The days passed as they had. Jurel cooked and cleaned, and he began to feel almost as if he were at home. In his spare time, he read and learned more about berries and herbs and the procedures used to gather, and prepare them for use in a sick room—“Mix crushed wardwart with boiling water. Allow to steep for two hours. Filter with one ten-thousandth mesh. Dispose carefully of the residue ensuring that none touch bare flesh.” Riveting stuff—while Kurin tended the sick. His reading had improved markedly; he found he did not have to speak the words as he read them anymore, no longer needed to carefully pronounce each syllable of the larger words on the page. By the seventh day, his stitching had fallen out, stuck to the gauze as Kurin changed them and by the ninth, the wound on his chest had completely closed, leaving no more than a small scab where, a week before, there had been a deep, ugly wound that seeped blood and ruined a white robe. The wounds on his arms were barely more than memories; tiny scars were the only reminder of his encounters with Shenk and Merlit in the woods.

“I think we're finished with bandaging, Jurel,” Kurin said on the tenth day after his regular poking inspection. “I just don't understand it. How did you do it?” Jurel had lost count how many times Kurin had uttered those words.
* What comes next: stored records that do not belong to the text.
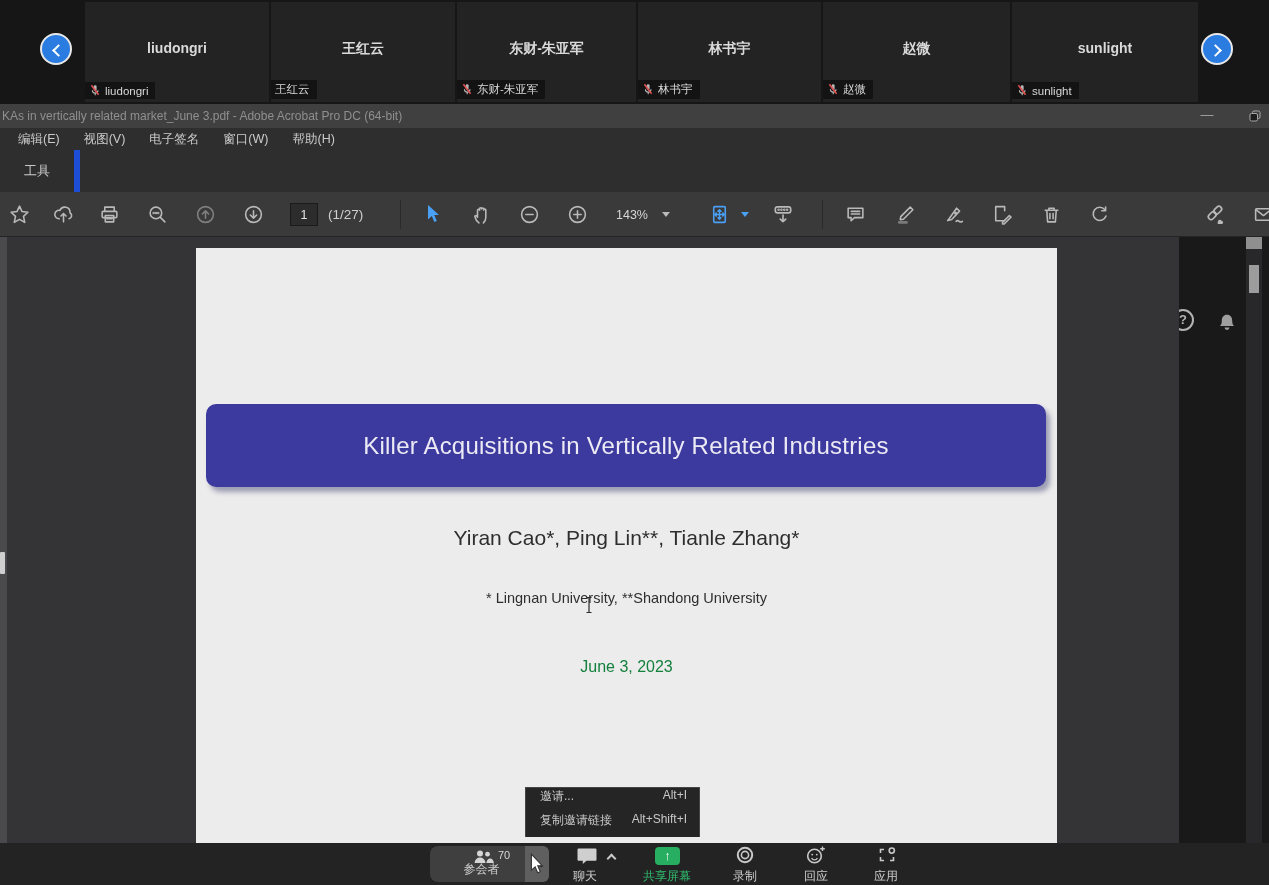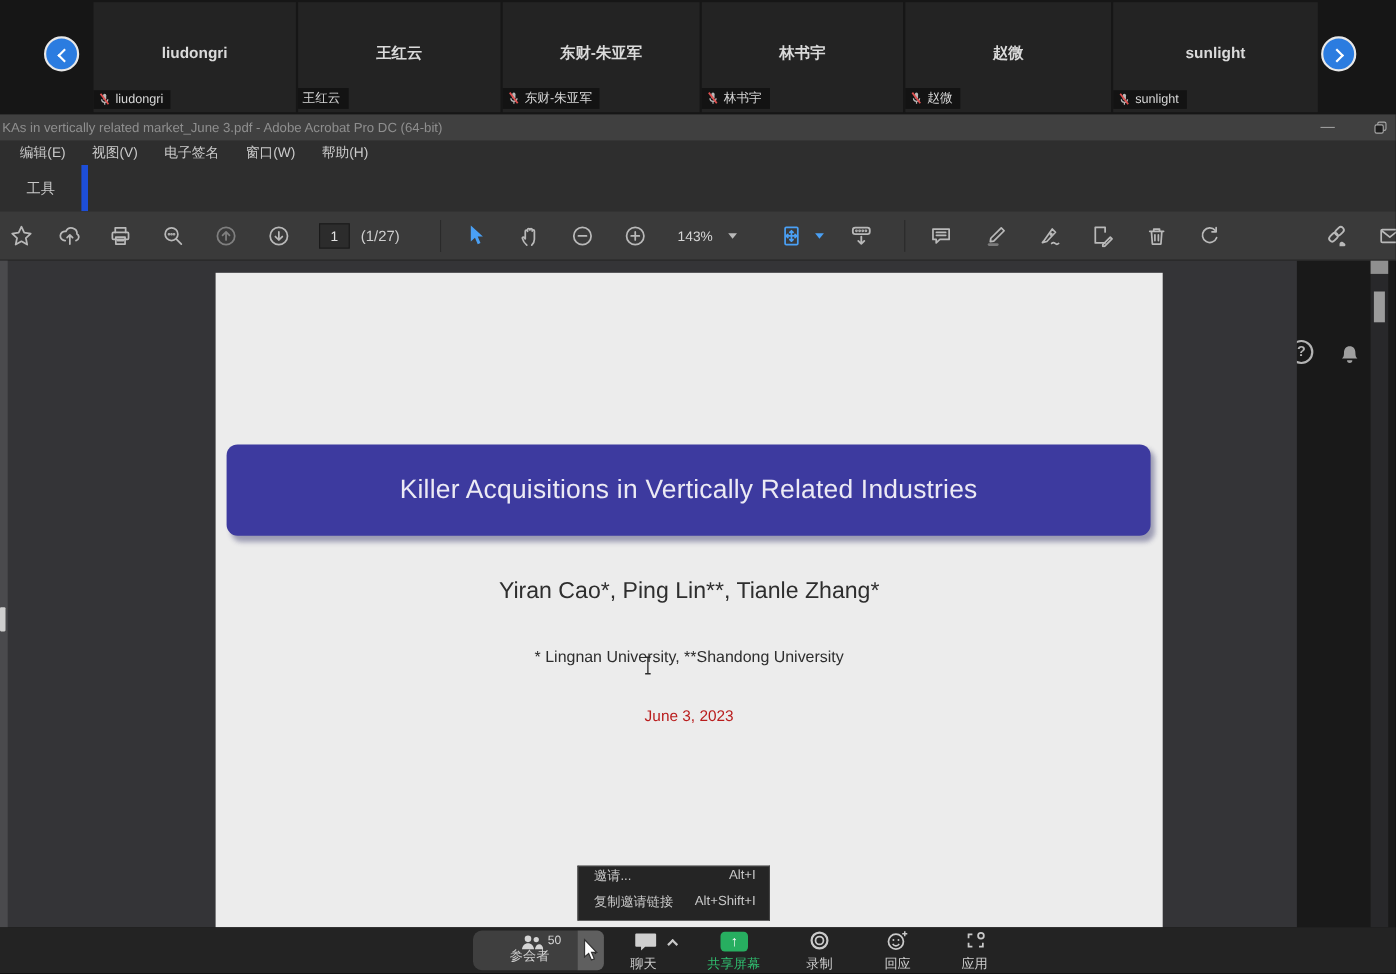--- a/index.html
+++ b/index.html
@@ -47,21 +47,21 @@
 
   
   .docarea { position:absolute; left:0; top:237px; width:1179px; height:606px; background:#343437; }
   .nav-strip { position:absolute; left:0; top:0; width:7px; height:606px; background:#4a4a4d; }
   .nav-handle { position:absolute; left:0; top:315px; width:5px; height:22px; background:#cfcfcf; border-radius:1px; }
   .pdf-page { position:absolute; left:196px; top:11px; width:861px; height:595px; background:#ececec; }
   .banner { position:absolute; left:10px; top:156px; width:840px; height:83px; background:#3d3a9f; border-radius:10px; box-shadow:4px 5px 5px rgba(60,60,110,.45); }
   .banner-title { position:absolute; left:0; right:0; top:0; bottom:0; display:flex; align-items:center; justify-content:center; color:#eceaf4; font-size:24px; letter-spacing:.2px; }
   .authors { position:absolute; left:0; right:0; top:278px; text-align:center; color:#2e2e2e; font-size:21px; }
   .affil { position:absolute; left:0; right:0; top:342px; text-align:center; color:#2e2e2e; font-size:14.5px; }
-  .slide-date { position:absolute; left:0; right:0; top:394px; text-align:center; color:#b91c1c; font-size:14px; }
+  .slide-date { position:absolute; left:0; right:0; top:410px; text-align:center; color:#15803d; font-size:16px; }
   .ibeam { position:absolute; left:388px; top:348px; }
   .scroll-track { position:absolute; left:1246px; top:0; width:16px; height:606px; background:#28282a; }
   .scroll-btn { position:absolute; left:0; top:0; width:16px; height:12px; background:#8f8f8f; }
   .scroll-thumb { position:absolute; left:3px; top:28px; width:10px; height:28px; background:#9c9c9c; }
 
   
   .invite-menu { position:absolute; left:525px; top:787px; width:175px; height:50px; background:#252525; border:1px solid #454545; border-bottom:none; }
   .invite-row { display:flex; justify-content:space-between; align-items:flex-start; height:24px; padding:0 12px 0 14px; cursor:pointer; }
   .invite-row span { color:#c8c8c8; font-size:12px; }
 
@@ -372,21 +372,21 @@
 
   <div class="bottombar">
 
     <div class="participants-group">
       <svg width="22" height="18" viewBox="0 0 22 18" style="position:absolute;left:42px;top:3px;">
         <circle cx="8" cy="4.5" r="3" fill="#d5d5d5"></circle>
           <path d="M2.5 14c.5-3.4 2.6-5.4 5.5-5.4s5 2 5.5 5.4z" fill="#d5d5d5"></path>
         <circle cx="15.5" cy="5.2" r="2.4" fill="#d5d5d5"></circle>
           <path d="M14.3 14c.4-2.8 2-4.5 4-4.5 1.7 0 3.2 1.5 3.6 4.5z" fill="#d5d5d5"></path>
       </svg>
-      <span class="count">50</span>
+      <span class="count">70</span>
       <div class="bb-label" style="top:15px;padding-left:8px;">参会者</div>
     </div>
     <div class="participants-caret">
       <div class="caret-up"></div>
     </div>
 
     <div class="bb-btn" style="left:558px;width:60px;">
       <svg width="22" height="19" viewBox="0 0 20 18" style="position:absolute;left:18px;top:4px;">
           <path d="M2 1.5h16a1 1 0 0 1 1 1V12a1 1 0 0 1-1 1h-8.5L6 16.2V13H2a1 1 0 0 1-1-1V2.5a1 1 0 0 1 1-1z" fill="#cfcfcf"></path>
         </svg>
I don't know,” was his reply. As it always was, always immediately followed with the unspoken question,
How should I know?

“Well, I think it high time to get you out of that robe and into fresh clothes, now that you're not in danger of bloodying them up. Go look in the bottom drawer on the right, will you?”

Jurel did as he was told, and found a bundle wrapped in plain burlap. He lifted out the soft bundle and glanced inquisitively at Kurin.

“Yes, yes, that's the one. Go ahead and open it,” Kurin said, with a small smile and a twinkle dancing in his eyes.

When Jurel unwrapped the burlap and saw the contents, his confusion turned to surprise. He discovered a linen shirt, simply woven, of dark green. Under that, a gray woolen cloak, and under that, a pair of pants made of soft blue wool. Picking up the shirt, he noticed that it seemed to be tailored to his size.

“I don't understand,” Jurel said.

“I missed your birthday, did I not?” Kurin asked. “Well, consider this a late present.” He smiled and waved at Jurel. “Try it on. Let's see if it fits.”

Jurel changed quickly, discarding the white robe into the same corner he had left his other tattered rags, wondering briefly what had become of those rags—later, when asked, Kurin would respond, “I burned them. And good riddance too for they stank to the heavens.”—and found the clothing was nearly a perfect fit. The shirt was just a little loose and the pants were a little long, but aside from those minor quibbles, Jurel found himself, once again, dressed in normal clothing.

“There's a pair of boots in the corner by the door for you too. Vance—he's the cobbler just down the street—didn't want to make boots until he could get a proper measure of your feet, but he owed me a favor.”

Jurel padded over and found a pair of beautiful black boots shining in the firelight, made of soft leather, and appearing quite comfortable. His impression was a good one; the first one slipped onto his foot as if Vance had indeed taken measurements, and when he had both boots on, he took a few careful steps, searching for any hint of chafing that might cause blisters. He found none.